Abstract

We act upon stimuli in our surrounding environment by gathering the multisensory they convey, integrating this information and deciding on a behavioral action. How the neural integration of sensory information affects behavioral decisions and where in the brain this process takes place are still open questions. We hypothesized that the anterolateral secondary visual cortex (area AL) could serve as a hub in the mouse brain during sensorimotor transformation of audiovisual information because it projects strongly to motor areas and receives input from both primary visual (V1) and auditory (A1) cortex. We imaged neuronal activity in V1 and AL of the mouse during a detection task using visual, auditory and audiovisual stimuli. During detection of visual stimuli, neurons in AL responded more strongly to visual stimuli which were presented with a contrast around the detection threshold of the mouse as compared with V1 neurons. At the level of the population, neurometric detection thresholds were lower in AL compared to V1 and showed a close approximation of behavioral thresholds for detecting visual stimuli.

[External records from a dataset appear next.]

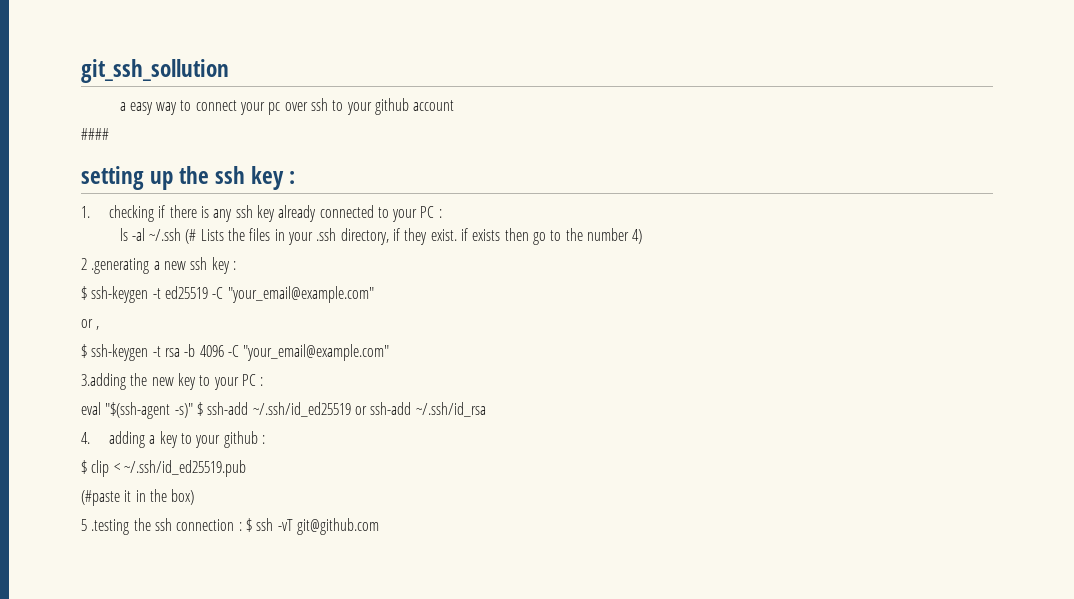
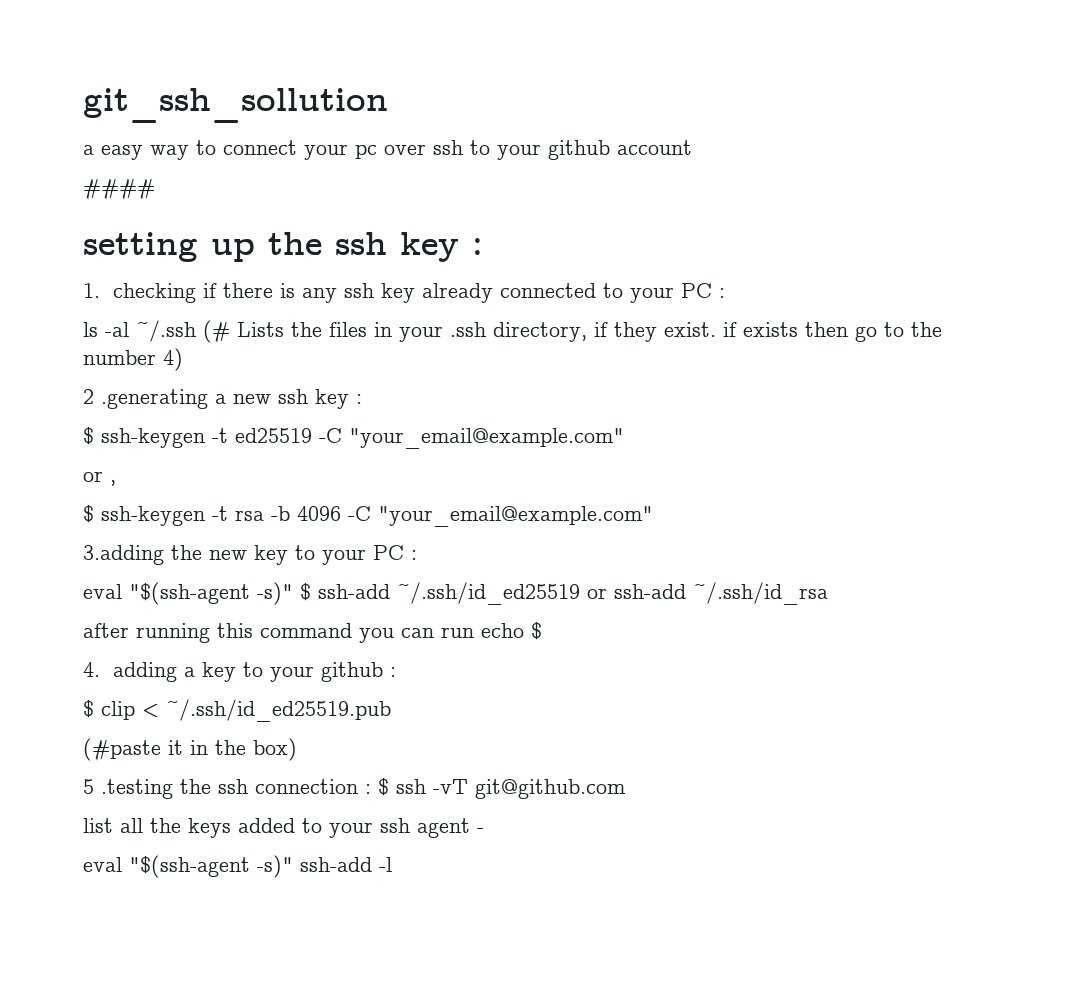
+ after running this command you can run echo $
+ list all the keys added to your ssh agent -
+ eval "$(ssh-agent -s)" ssh-add -l

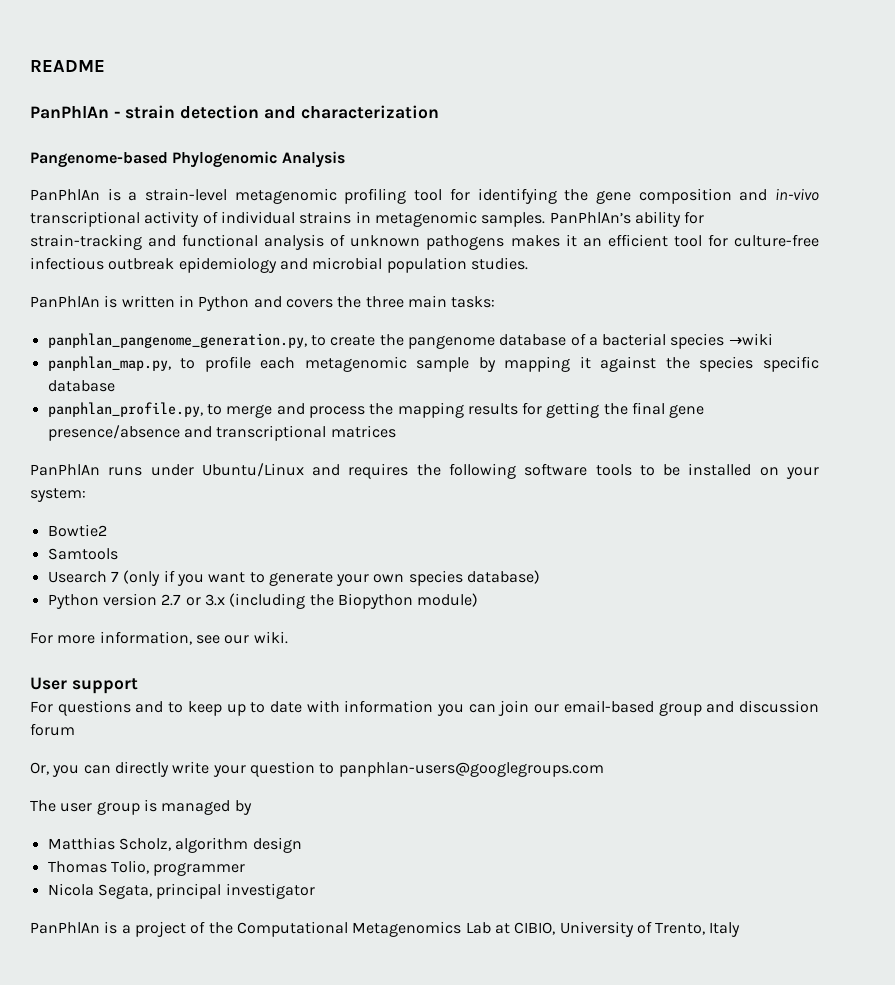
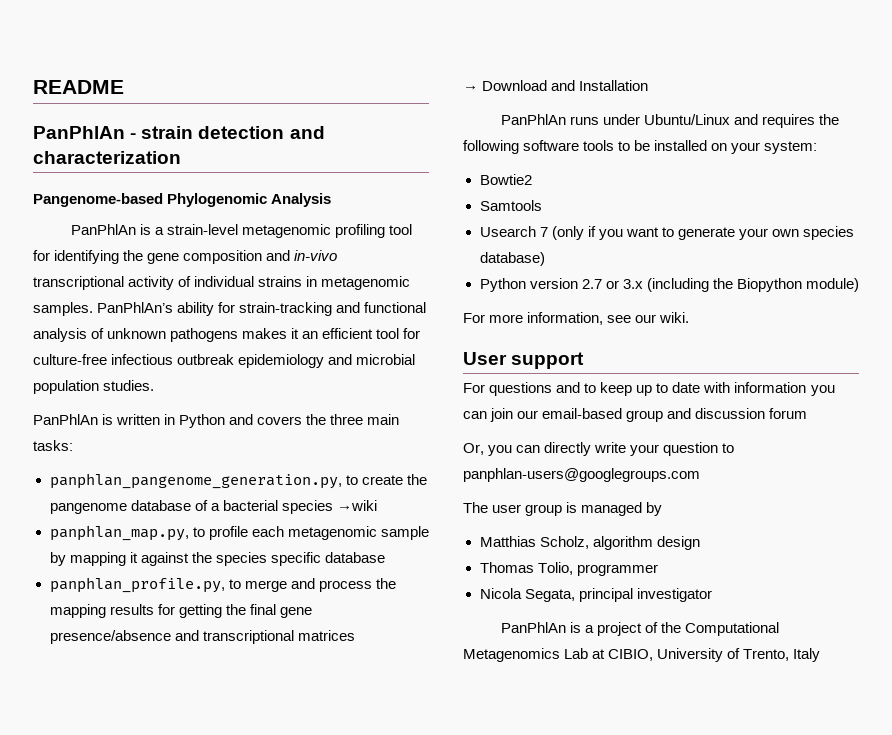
+ → Download and Installation

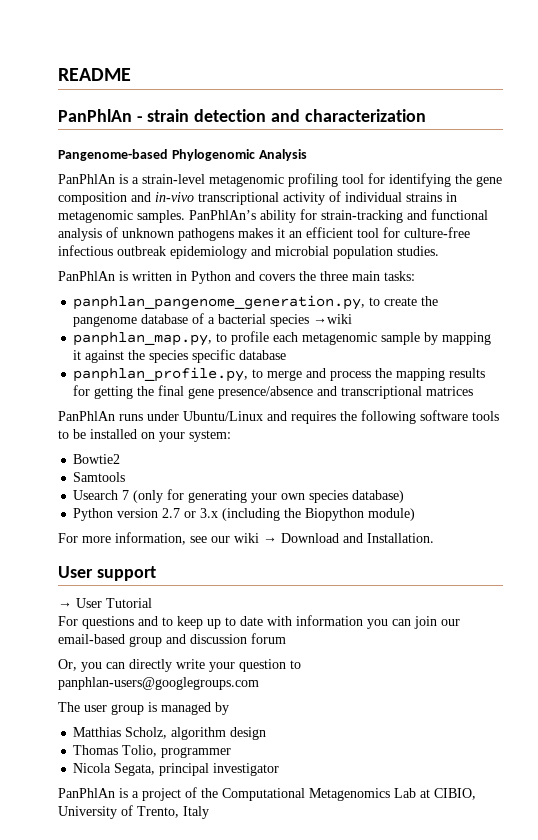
- → Download and Installation
- Usearch 7 (only if you want to generate your own species database)
+ Usearch 7 (only for generating your own species database)
- For more information, see our wiki.
+ For more information, see our wiki → Download and Installation.
+ → User Tutorial

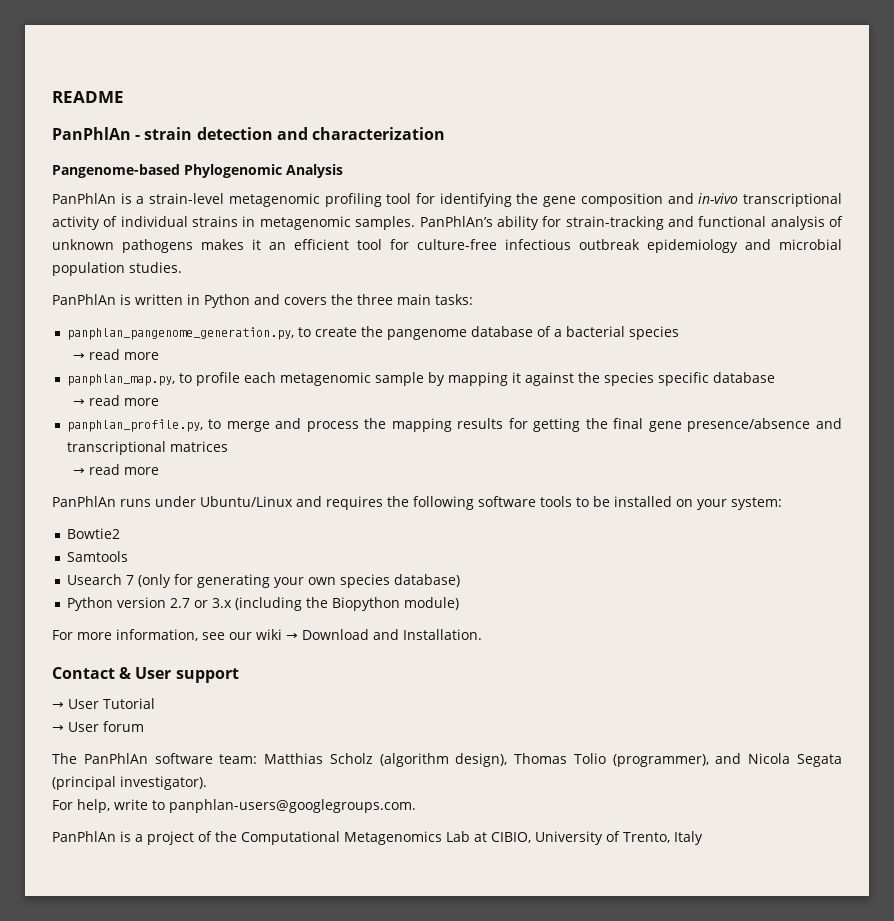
- panphlan_pangenome_generation.py, to create the pangenome database of a bacterial species →wiki
+ panphlan_pangenome_generation.py, to create the pangenome database of a bacterial species
+ → read more
  panphlan_map.py, to profile each metagenomic sample by mapping it against the species specific database
+ → read more
  panphlan_profile.py, to merge and process the mapping results for getting the final gene presence/absence and transcriptional matrices
+ → read more
- User support
+ Contact & User support
- For questions and to keep up to date with information you can join our email-based group and discussion forum
- Or, you can directly write your question to panphlan-users@googlegroups.com
- The user group is managed by
- Matthias Scholz, algorithm design
- Thomas Tolio, programmer
- Nicola Segata, principal investigator
+ → User forum
+ The PanPhlAn software team: Matthias Scholz (algorithm design), Thomas Tolio (programmer), and Nicola Segata (principal investigator).
+ For help, write to panphlan-users@googlegroups.com.

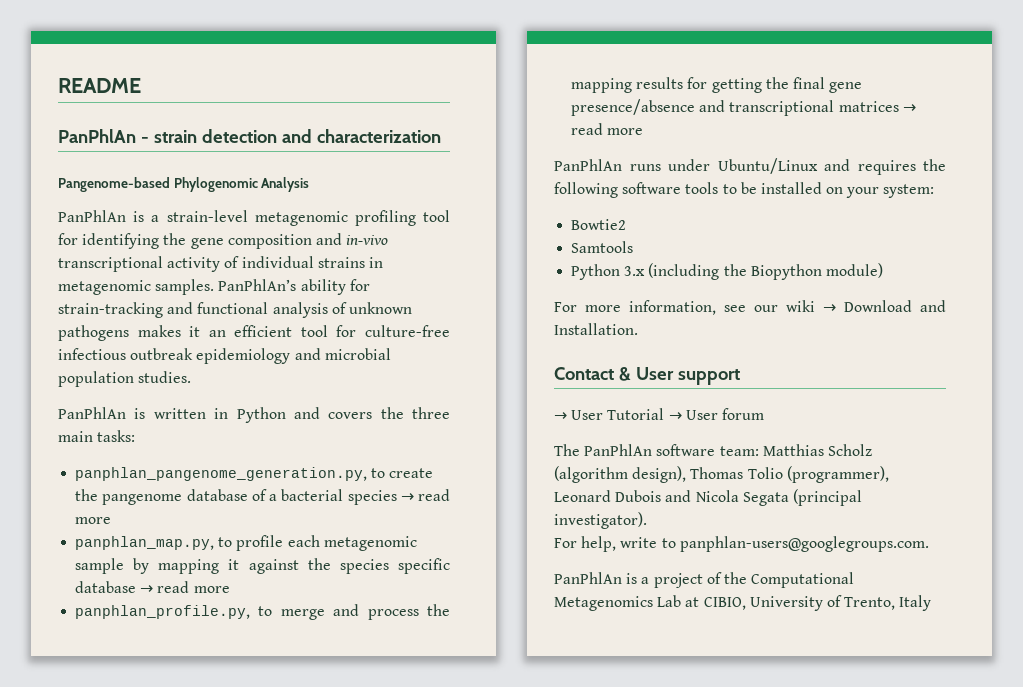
- panphlan_pangenome_generation.py, to create the pangenome database of a bacterial species
- → read more
+ panphlan_pangenome_generation.py, to create the pangenome database of a bacterial species → read more
- panphlan_map.py, to profile each metagenomic sample by mapping it against the species specific database
- → read more
+ panphlan_map.py, to profile each metagenomic sample by mapping it against the species specific database → read more
- panphlan_profile.py, to merge and process the mapping results for getting the final gene presence/absence and transcriptional matrices
- → read more
+ panphlan_profile.py, to merge and process the mapping results for getting the final gene presence/absence and transcriptional matrices → read more
- Usearch 7 (only for generating your own species database)
- Python version 2.7 or 3.x (including the Biopython module)
+ Python 3.x (including the Biopython module)
- → User Tutorial
- → User forum
+ → User Tutorial → User forum
- The PanPhlAn software team: Matthias Scholz (algorithm design), Thomas Tolio (programmer), and Nicola Segata (principal investigator).
+ The PanPhlAn software team: Matthias Scholz (algorithm design), Thomas Tolio (programmer), Leonard Dubois and Nicola Segata (principal investigator).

Distinctively during audiovisual stimulation, AL neurons showed stronger differentiation of behaviorally reported versus unreported stimuli compared to V1. This suggests that neural population activity in area AL more closely correlates with multisensory detection behavior than V1. Taken together, these results indicate that AL amplifies sensory signals and shows a neural correlate of determining whether multisensory stimuli will ultimately result in a behavioral report of stimulus detection.